Sylvester Stallone still acting the tough guy

Sylvester Stallone still acting the tough guy

 

So where are we on this? It starts with the mandatory high action sequence as the cavalry rolls into a random position controlled by vast numbers of rebels/terrorists/armed insurrectionists. They rescue Arnold Schwarzenegger and a hostage, then fly out with everyone smiling. Once safely back home, the young Billy (Liam Hemsworth) announces he’s going to quit. This, of course, immediately marks him down for death (being Australian seals the deal). We’re given a backstory and, after we’ve wiped away the tears over the death of his dog, he has the good fortune to be killed by Jean Vilain (Jean-Claude Van Damme). If you’re going to go early in a film, at least ensure you’re offed by someone notable. Van Damme is notable even if it’s only for being over the hill like many of the others who appear in this parade of 1980s talent. This includes Barney Ross (Sylvester Stallone), Gunner Jensen (Dolph Lundgren) and Booker (Chuck Norris) who are all still amazingly wooden when it comes to acting. Still having star power, there’s Lee Christmas (Jason Statham) and Yin Yang (Jet Li — sadly only a cameo fight). Filling out the cast is Maggie Chan (Yu Nan), Hale Caesar (Terry Crews) and Toll Road (Randy Couture) — notice the mandatory silly nicknames. Having meandered for half-an-hour, the plot comes down to two elements. The villain of the piece is out to steal some five tons of plutonium — not the easiest of loads to move around the countryside but, if it gets into the right hands, it can make lots of big dirty explosions.
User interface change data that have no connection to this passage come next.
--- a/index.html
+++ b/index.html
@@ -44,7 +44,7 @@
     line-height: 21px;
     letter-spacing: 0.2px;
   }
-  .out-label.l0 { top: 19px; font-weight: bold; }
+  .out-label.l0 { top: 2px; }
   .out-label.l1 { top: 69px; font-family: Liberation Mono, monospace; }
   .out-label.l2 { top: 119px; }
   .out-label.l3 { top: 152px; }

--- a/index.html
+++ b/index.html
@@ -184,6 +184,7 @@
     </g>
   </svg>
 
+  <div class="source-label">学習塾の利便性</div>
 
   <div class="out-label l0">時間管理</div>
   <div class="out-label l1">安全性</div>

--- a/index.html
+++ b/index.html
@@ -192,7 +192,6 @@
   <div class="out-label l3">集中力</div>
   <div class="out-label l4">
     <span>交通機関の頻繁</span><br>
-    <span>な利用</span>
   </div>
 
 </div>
The rest of the team want revenge for the death of Billy. This fulfills the basic requirement that plots for films like this should be easy to understand.
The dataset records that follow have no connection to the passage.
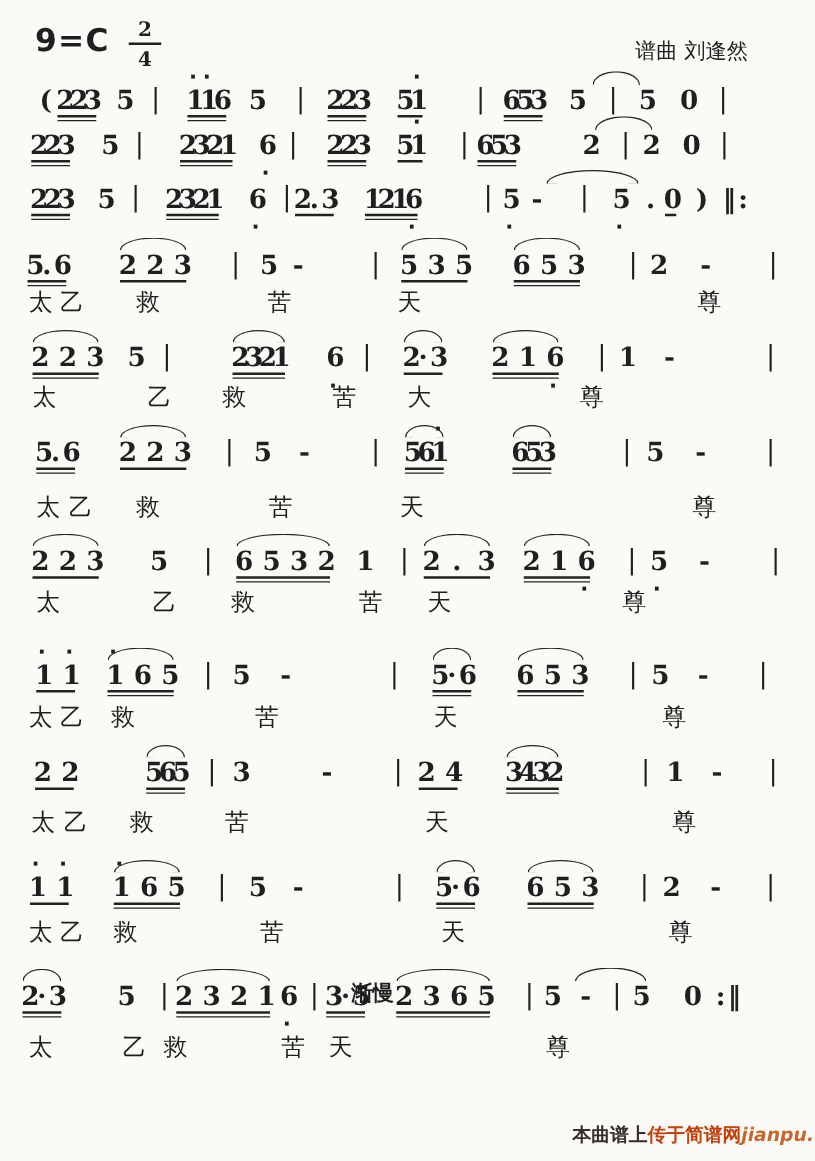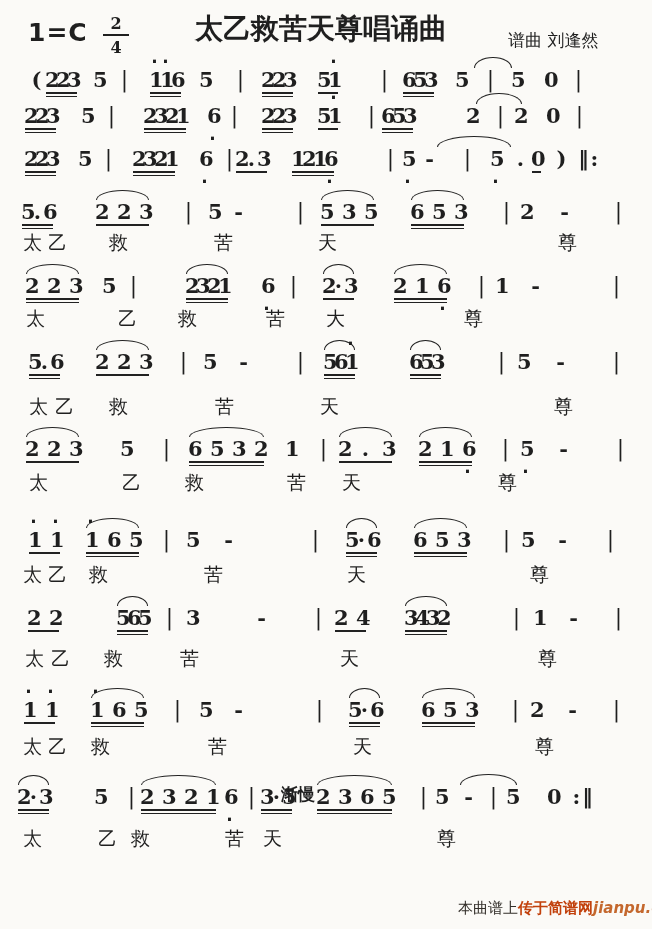--- a/index.html
+++ b/index.html
@@ -47,7 +47,7 @@
 
 <div class="page">
 
-  <div class="key">1=C</div>
+  <div class="key">9=C</div>
 
   <div class="ts">
     <span class="tst">2</span>

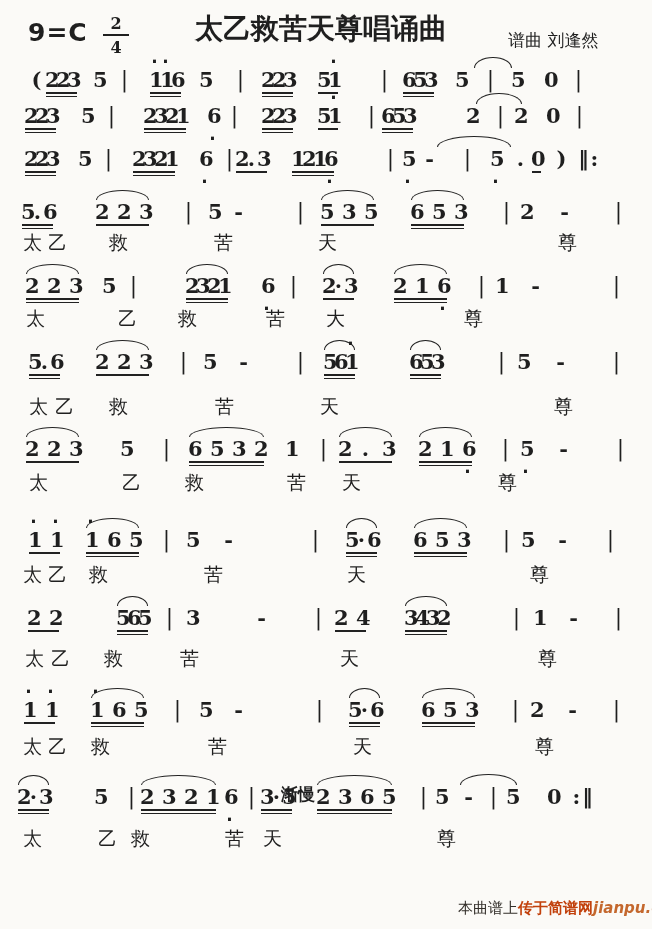--- a/index.html
+++ b/index.html
@@ -54,7 +54,6 @@
     <span class="tsb">4</span>
   </div>
 
-  <h1 class="title">太乙救苦天尊唱诵曲</h1>
 
   <div class="composer"><span>谱曲</span>&nbsp;<span>刘逢然</span></div>
 

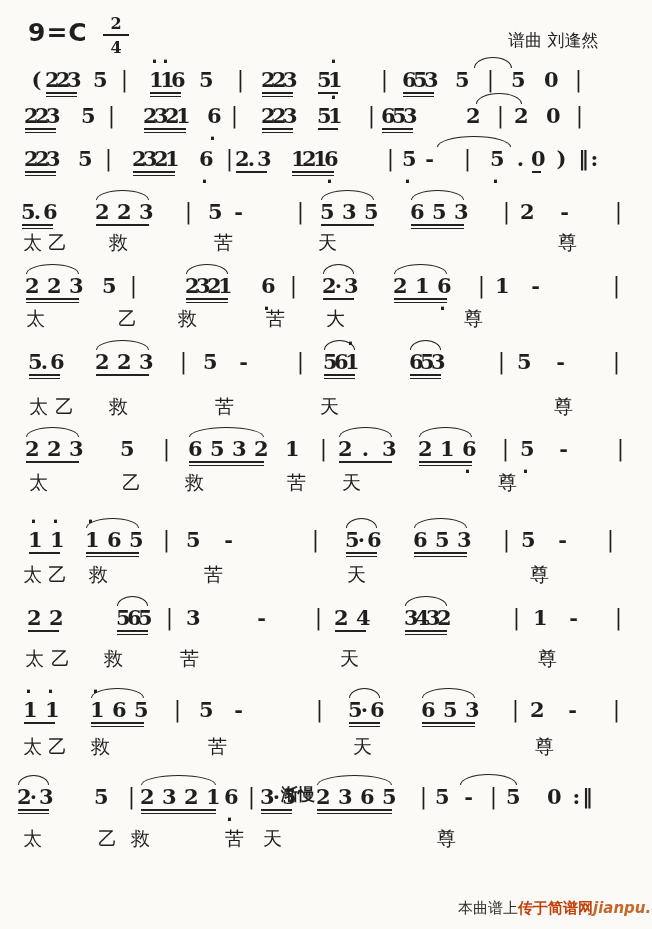--- a/index.html
+++ b/index.html
@@ -38,7 +38,7 @@
   .tempo{position:absolute;font-size:17px;font-weight:600;white-space:nowrap;margin-top:32px;}
   
   .watermark{position:absolute;left:458px;top:899px;font-size:15px;white-space:nowrap;}
-  .wm-dark{font-weight:400;}
+  .wm-dark{font-weight:700;}
   .wm-faint{font-weight:600;}
   .wm-site{font-weight:700;font-style:italic;}
 </style>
Jason Statham the go-to-guy for a fight

Jason Statham the go-to-guy for a fight

 

In between the shooting and the conventional explosions, there’s some truly terrible dialogue veering wildly between mawkish sentimentality, silly jokes and suggestions on how to kill or avoid being killed. It’s better to nibble whatever’s to hand and take a pull on a stiff drink to get you through these filler scenes to the next action set-piece. That said, the arrival of the team in the mine where the plutonium has been stored must rank as one of the most absurd scenes of the last decade. I can imagine this being a sequence of images in a comic and fanboys thinking it was cool but, on the big screen, it just looks stupid. Everything else is standard shoot ’em up stuff except the personal fights at the end. I can understand Sylvester Stallone not wanting to risk himself, even in a fight with a pussycat like Van Damme, but it’s disappointing so much of it is shot in semi-darkness. That goes double for the final contribution from Jason Statham. When you keep losing the man in the shadows, there’s something seriously wrong. We pay good money for something vaguely credible. When corners are cut with the fight choreography, it’s a major disappointment.

 

Taken overall, I suppose we shouldn’t expect anything special from a film like this. It’s made to a formula and looking at the box office takings of about $300 million on a $100 million budget, it drew big audiences around the world. To me it’s not unenjoyable, but obviously I’m out of step with this niche in the market. This audience likes the action stars of yesteryear coming back and making fun of themselves (or not as the case may be). If your taste is action films, I guess The Expendables 2 is as good as it gets.